Hybrids just represent too little ongoing savings to justify their up front cost.
I do wish they'd bring back the telecommuting requirement that the first bush put in the clean air act. I think it was the only non-suck thing of his entire presidency. It made life easier, spurred infrastructure investment, and didn't really cost that much when you factored in the long term benefits. Clinton fixed it though.

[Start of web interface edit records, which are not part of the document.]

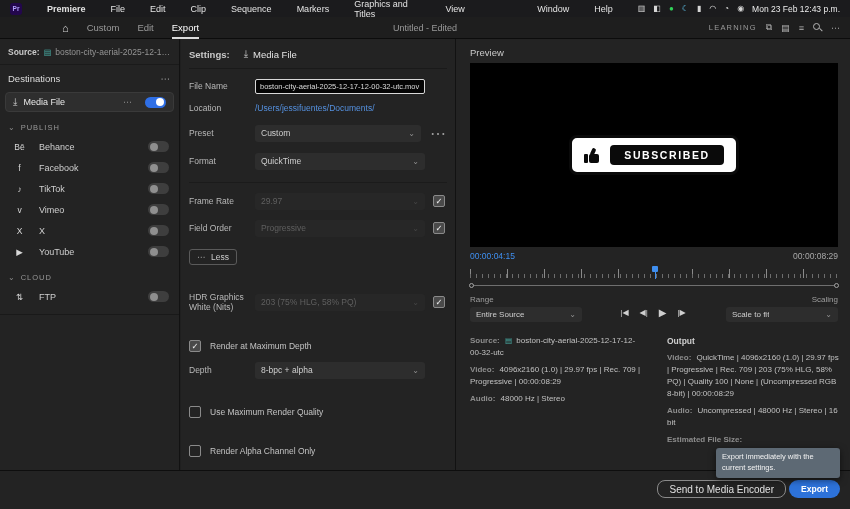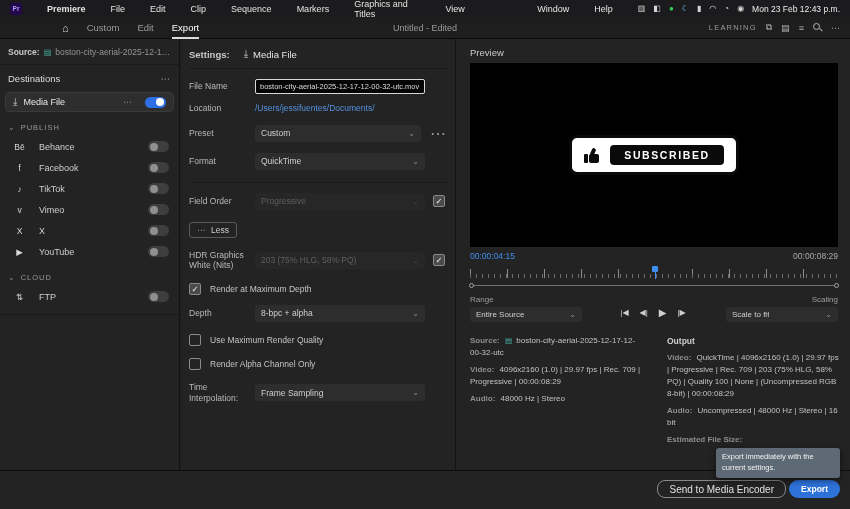--- a/index.html
+++ b/index.html
@@ -291,6 +291,14 @@
 
     <div class="sep"></div>
 
+    <div class="srow mt10">
+      <span class="lbl">Frame Rate</span>
+      <span class="dd disabled">
+        <span class="txt">29.97</span>
+        <span class="chev-d"></span>
+      </span>
+      <span class="chk on"></span>
+    </div>
 
     <div class="srow mt11">
       <span class="lbl">Field Order</span>

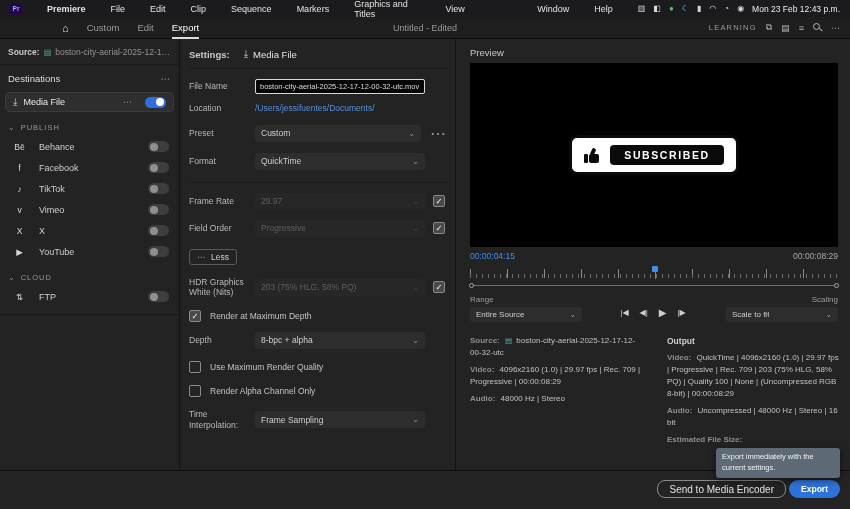--- a/index.html
+++ b/index.html
@@ -83,7 +83,7 @@
   .less-btn{margin-top:12px;display:inline-flex;align-items:center;gap:5px;border:1px solid #5a5a5a;border-radius:3px;padding:2px 7px;font-size:8.5px;color:#cfcfcf;cursor:pointer;background:transparent}
   .less-btn .more-dots{letter-spacing:0.5px}
   .chkrow{display:flex;align-items:center;gap:7px;font-size:8.5px;color:#c4c4c4}
-  .mt9{margin-top:9px}.mt10{margin-top:10px}.mt11{margin-top:10px}.mt12{margin-top:12px}
+  .mt9{margin-top:9px}.mt10{margin-top:10px}.mt11{margin-top:10px}.mt12{margin-top:27px}
 
   
   .pv-head{position:absolute;left:14px;top:8px;font-size:9.5px;color:#c9c9c9}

Oddly enough BO hasn't brought it up despite it being a hell of a lot more effective than hybrids or building out mass transit.
Yeah, since we don't have the current infrastructure to support this author's flawed understanding of diversification we shouldn't do it at all.

With reasoning like that we'd still be living in caves.
Now, now, Vern, if God meant us to fly he would have given us wings, right?
Likewise, if He meant for us to drive hybrids he would have give us a more robust power grid and maybe even hydrogen fueling stations for those other kind of new tech cars.
The reality of the electric car, frankly any non petroleum based vehicle, is energy storage. something along the lines of supercapacitors would make fueling stations possible. That means you only need to build out the grid to them, not every single household. Which lowers the cost of infrastructure to support them by a vast amount. That problem may also be why the real electric car my be hydrogen. The efficiencies suck, but it allows rapid refueling while engaging in an endlessly repeatable cycle. All you need is a cheap source of energy.
The very fact that Hybrid cars and Pluggable Hybrid cars exist is enough to act as cap on oil prices. While they may not make sense at $1/gal gas they make a lot of sense above $4/gal gas.
stewartm0205
The article is wrong in a few place. One, the number of hybrid cars does not grow linear with time. It grows expotentially. So aver the next ten years the hybrids will be at least 30% of all cars. The number one goal for hybrids is to reduce America's dependency on oil an since electrical generation in this country is almost oil free that goal is doable. The other function of hybrids is to reduce oil demand and keep oil prices low.